Data insights

Build vs. buy data pipelines: Costs to consider

July 14, 2022

Charles Wang

Lead Product Evangelist

Fivetran

Anchor Link

Topics

Data Academy

A few simple calculations illustrate why it's ill-advised to build your own data pipeline.

There's a good chance your company is among the 150,000+ global customers of Salesforce. Chances are also strong that you use services like Marketo, Zendesk, Jira and Zuora to gain a comprehensive view of your business operations.

Experts estimate that more than 80% of business intelligence efforts fail, in part because of outdated technology, clunky processes and inaccessibility. The path to failure can be expensive, too, and the goal of this article is to present some of the costs in money, time and anguish associated with building a bespoke business intelligence solution.
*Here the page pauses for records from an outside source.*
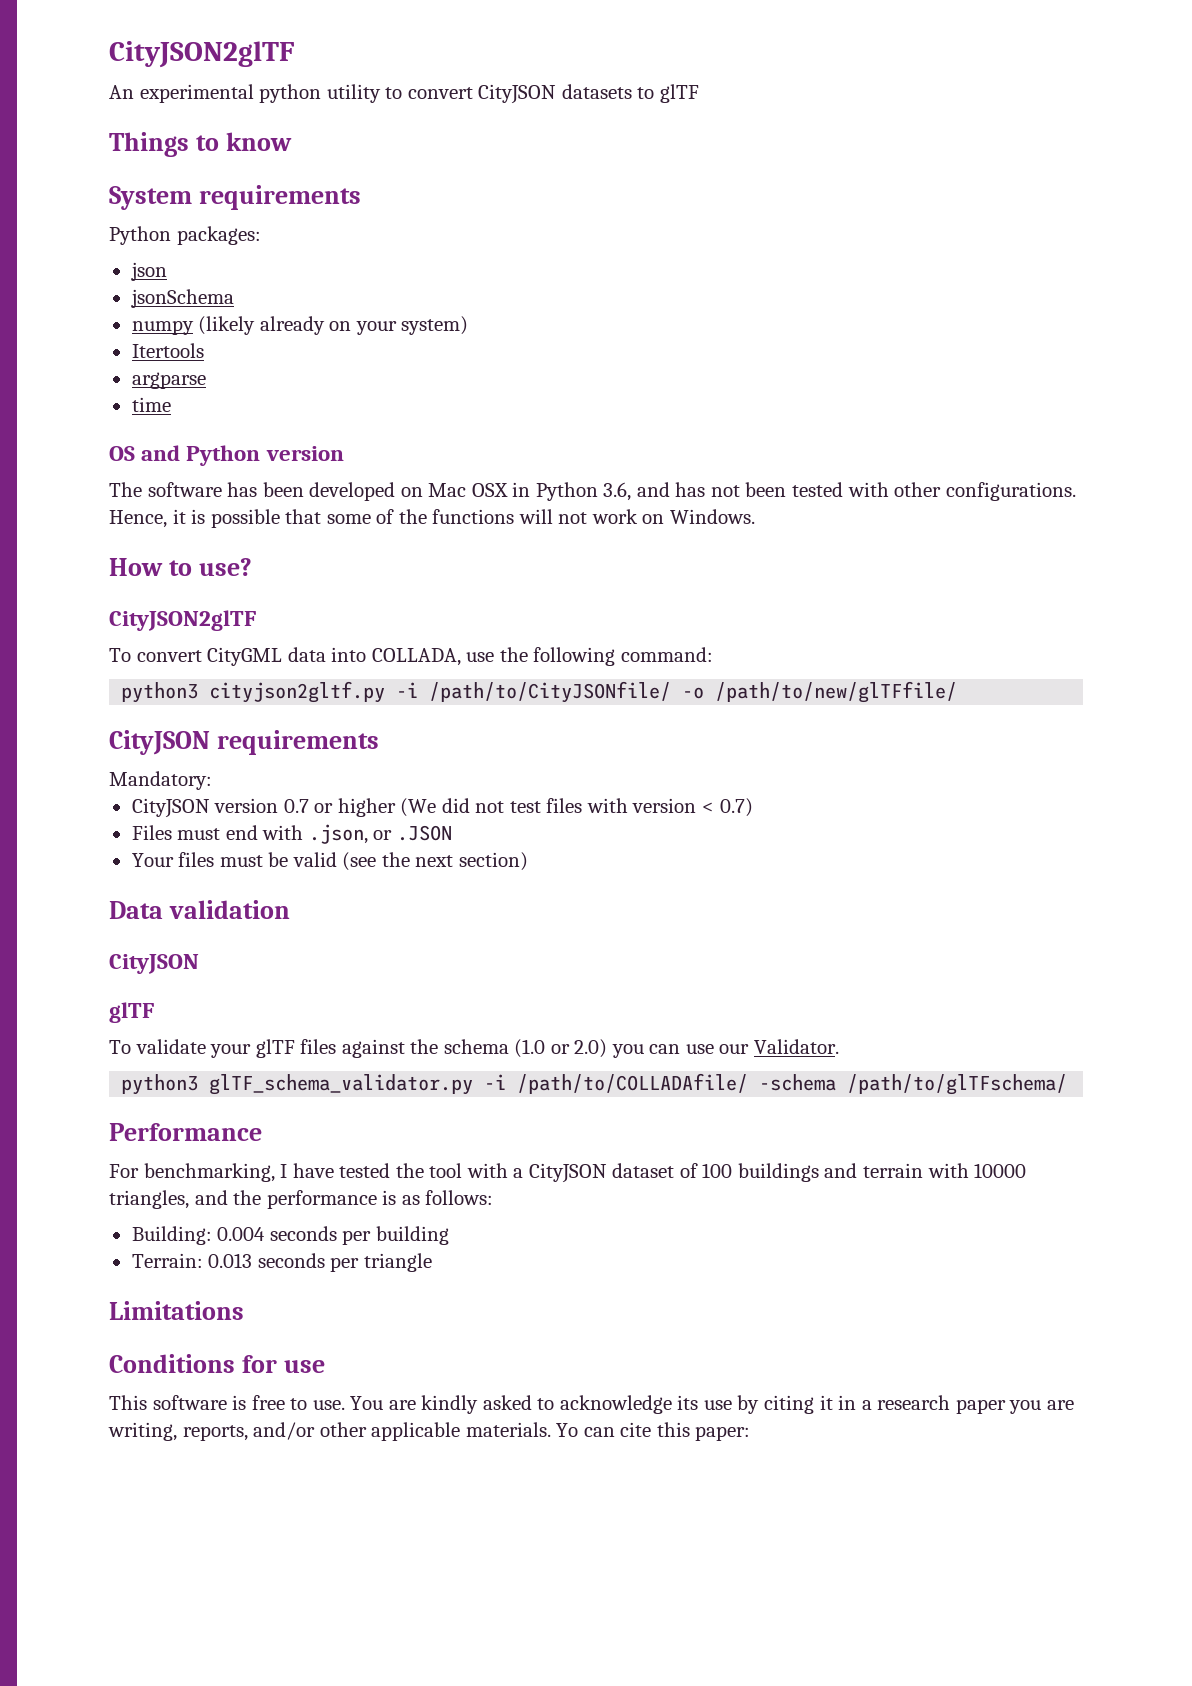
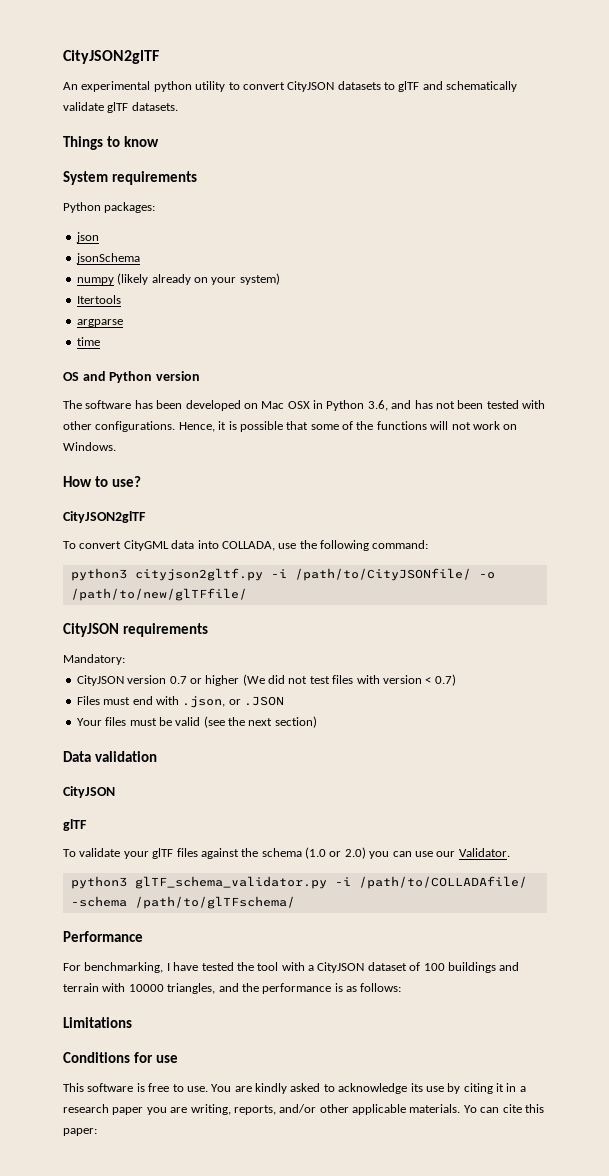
(699, 93) none -> [422,81,518,92] [63,102,178,113] and schematically validate glTF datasets.
[131,1226,449,1245] [131,1253,432,1272] // Building: 0.004 seconds per building // Terrain: 0.013 seconds per triangle -> (402, 987) none

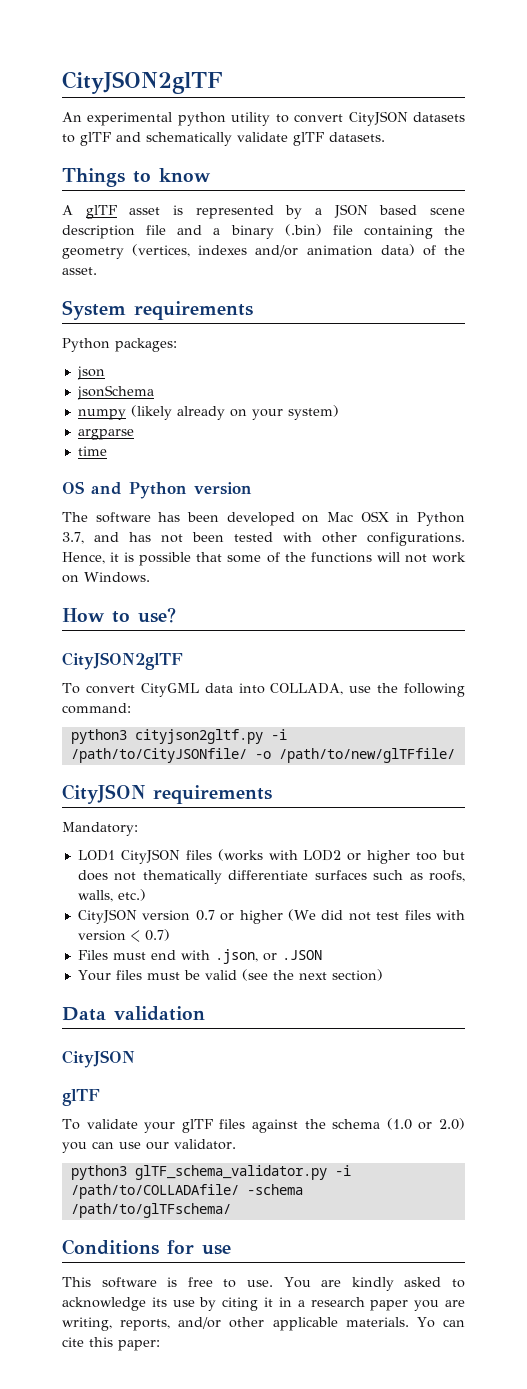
(159, 141) none -> [62,204,466,219] [62,224,465,239] [62,244,466,259] [62,267,97,275] // A glTF asset is represented by a JSON based scene description file and a binary (.bin) file containing the geometry (vertices, indexes and/or animation data) of the asset.
[76,295,121,304] // Itertools -> (339, 412) none
[367,400,388,411] 3.6, -> [62,532,84,544] 3.7,
(125, 659) none -> [77,849,465,864] [77,870,466,884] [77,889,146,902] // LOD1 CityJSON files (works with LOD2 or higher too but does not thematically differentiate surfaces such as roofs, walls, etc.)
[458,848,510,857] Validator. -> [174,1139,236,1150] validator.
[63,931,143,942] [63,962,520,973] [63,983,402,994] [63,1017,132,1028] // Performance // For benchmarking, I have tested the tool with a CityJSON dataset of 100 buildings and terrain with 10000 triangles, and the performance is as follows: // Limitations -> (231, 1210) none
In periods of market uncertainty, why not do more with less?

[CTA_MODULE]

The setup costs of buying vs. building data pipelines

The first expense you'll need to consider is the initial cost of getting your data flowing from your data sources into your destination of choice. Building might be a viable option if you’re looking to transfer data from a single source to a data destination. However, most of the time, operational data sits in different sources, and organizations often need to pull that data together to gain a comprehensive view of the company.

For example, let’s assume your company wants to build a data pipeline to pull financial, customer and marketing from NetSuite, Salesforce and Marketo to Google’s BigQuery data warehouse for analytics. A typical task breakdown consists of:

Assembling your team – database admins, data engineers, and other data professionals
Analyzing the source/destination requirements and system architecture
If you build your solution, you will have to write software to pull data from different sources. By contrast, if you buy a solution, you will have to choose a third-party data integration tool
Testing the data integration

One of the most resource-intensive parts of the project would be step three. Let's analyze the cost in the following build vs. buy scenarios.

Build

According to Wakefield Research’s survey of hundreds of data analytics and business leaders, it typically costs around $520,000 a year for a team of data engineers to build and maintain data pipelines. Data engineers spend about 44 percent of their time building and maintaining data pipelines, taking their attention away from higher-value analytics and engineering tasks.

[CTA_MODULE]

In practice, this means project turnaround times measured in weeks or months for individual pipelines. Greg Roodt, head of data platforms at Canva, notes that their data engineers needed three months to create, test and deploy custom integrations from Braze, AppsFlyer and Apple App Store. "They are excellent engineers," Greg says. "But it took so long because they had to slog through confusing and outdated API documentation, set up the infrastructure in AWS, create a monitoring mechanism and make sure it all worked as intended." Likewise, Ashley Van Name, general manager of data engineering at JetBlue, observes that it regularly took “engineers weeks, if not months, to fully build, test and deploy” their old pipelines.

Considering the number of data sources an organization might use, plus the complexity of building data connectors, merging different data sources together and the cost it takes to train new data engineer talent, this cost can grow exponentially.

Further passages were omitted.